In the European context, historical rivalries hamper the transfer of powers from national to supranational entities. In the US context, ideological perspectives on an appropriate division of labor between the public and private sectors make it difficult to establish a variant of the former Congress Bureau for Technology Assessmentlet alone a full-blown imitation of a European agency. In the private sector, cooperation in technology assessment is hampered by rivalries between competitors, the privileges of self-insured employers and legal prohibitions against anything that could be construed as collusion.

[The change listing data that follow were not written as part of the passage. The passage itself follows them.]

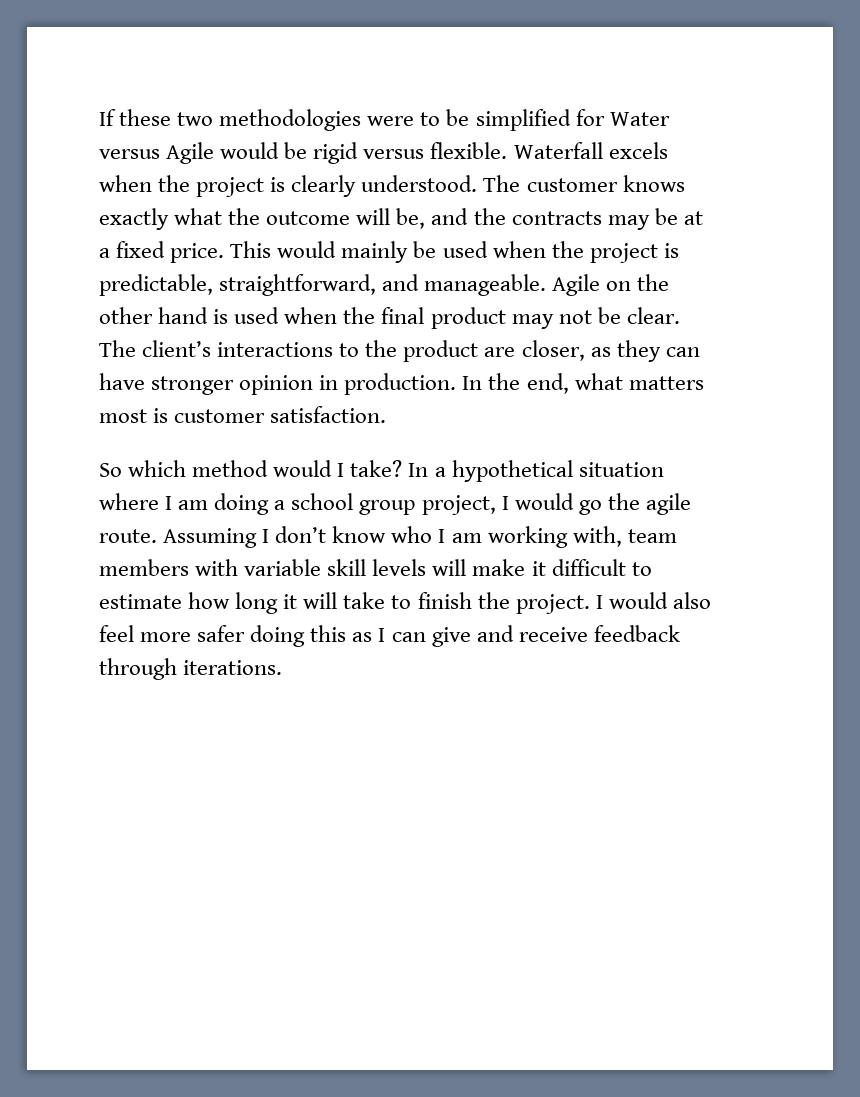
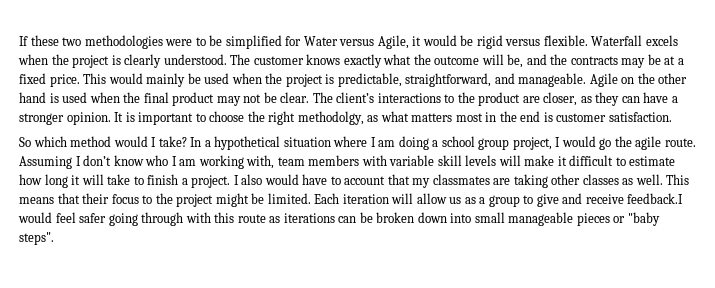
[166,142,215,164] Agile -> [377,35,422,49] Agile, it
[151,373,704,395] [99,409,147,423] stronger opinion in production. In the end, what matters most -> [671,96,678,103] [19,111,541,125] a stronger opinion. It is important to choose the right methodolgy, as what matters most in the end
[477,592,510,609] the -> [181,178,188,185] a
[608,592,711,609] [99,625,680,647] [99,658,283,680] would also feel more safer doing this as I can give and receive feedback through iterations. -> [241,174,690,188] [19,193,684,207] [18,212,660,226] [19,232,54,245] also would have to account that my classmates are taking other classes as well. This means that their focus to the project might be limited. Each iteration will allow us as a group to give and receive feedback.I would feel safer going through with this route as iterations can be broken down into small manageable pieces or "baby steps".

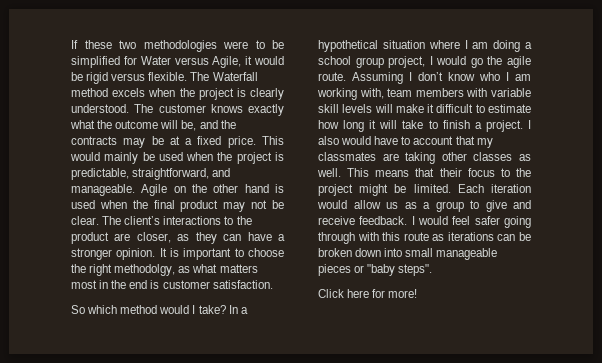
[591,35,643,46] Waterfall -> [190,72,258,81] [71,88,108,97] The Waterfall method
[391,193,414,204] will -> [317,200,347,209] would
[627,193,684,204] feedback.I -> [359,216,415,225] feedback. I
(54, 238) none -> [318,289,418,298] // Click here for more!

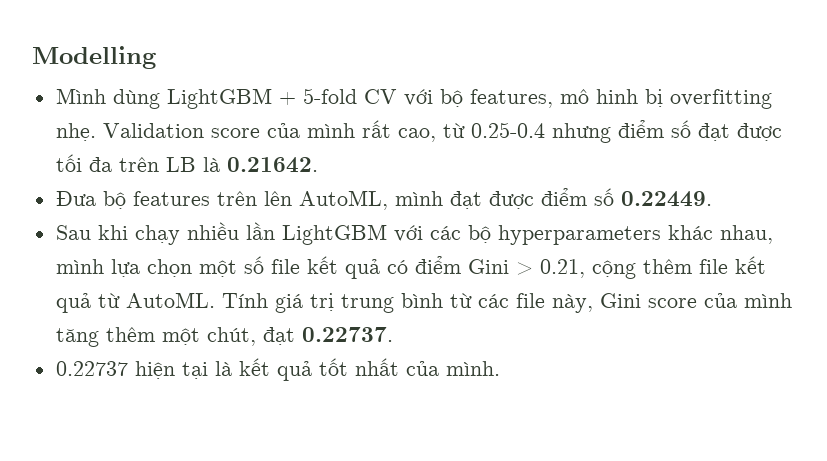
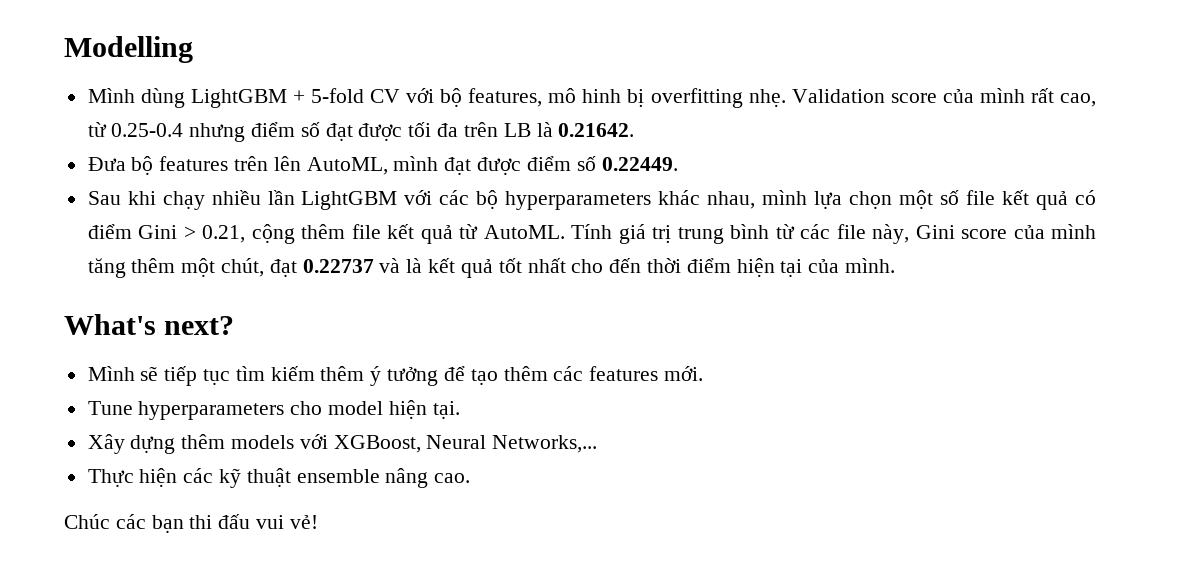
[301,327,393,342] [55,361,208,379] 0.22737. // 0.22737 hiện tại -> [302,258,401,273] 0.22737 và
[405,361,500,376] của mình. -> [571,258,895,277] [64,314,235,335] [87,366,703,386] [87,400,460,420] [87,434,598,454] [87,468,471,488] [64,514,318,533] cho đến thời điểm hiện tại của mình. // What's next? // Mình sẽ tiếp tục tìm kiếm thêm ý tưởng để tạo thêm các features mới. // Tune hyperparameters cho model hiện tại. // Xây dựng thêm models với XGBoost, Neural Networks,... // Thực hiện các kỹ thuật ensemble nâng cao. // Chúc các bạn thi đấu vui vẻ!

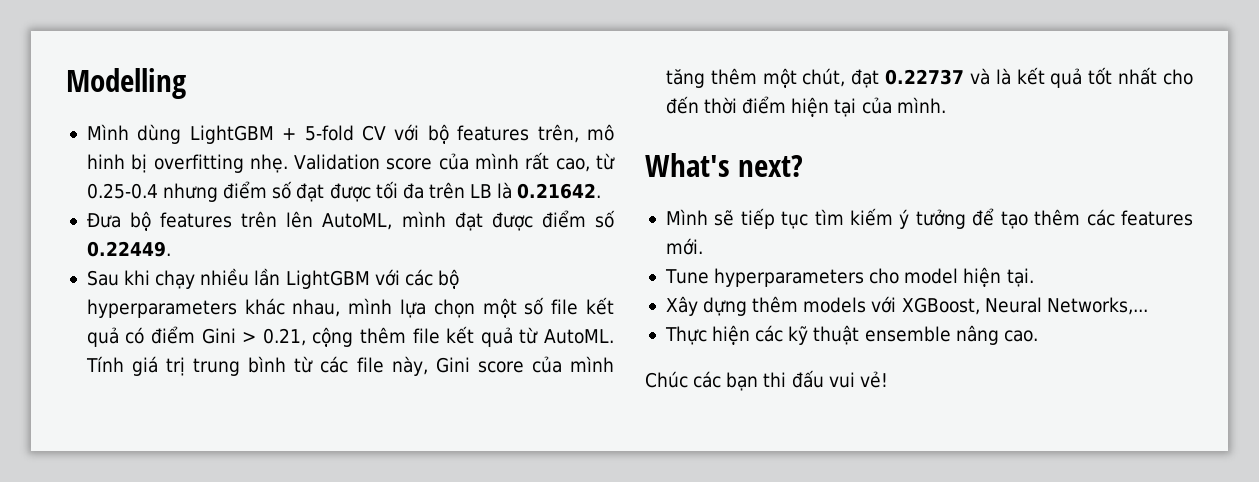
[468,88,543,107] features, -> [457,124,579,143] features trên,
[320,366,365,381] thêm -> (894, 217) none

The US path to health technology assessment could be analogous to European efforts. The first step would be to be more transparent about the inputs into the process, about what evidence is used and how it is weighted, and about the results in relation to the collection criteria chosen for each product. This would allow the process of each payer to be shared with the others and with the methods of medical societies, government agencies such as the Institute for patient-centered results research, academic initiatives like the Second panel on cost efficiency in health and medicine, and independent third parties like the Institute for Clinical and Economic Review. The direct comparability of evidence and methods could encourage the adoption of good practice. Publication of coverage decisions, including the inclusion of forms, pre-approval procedures, and tiered therapy requirements, could better support medical prescription and patient adherence.

No one will force the public Medicare program, private Medicare Advantage plans, commercial insurers, pharmacy benefit managers, government Medicaid agencies, and the Veterans Administration to take a unified approach to technology assessment, coverage, and pricing. But with transparency, a coalition of the willing, and pressure from stakeholders to reduce complexities and inequalities, the US could still find a method in the madness of health technology assessment.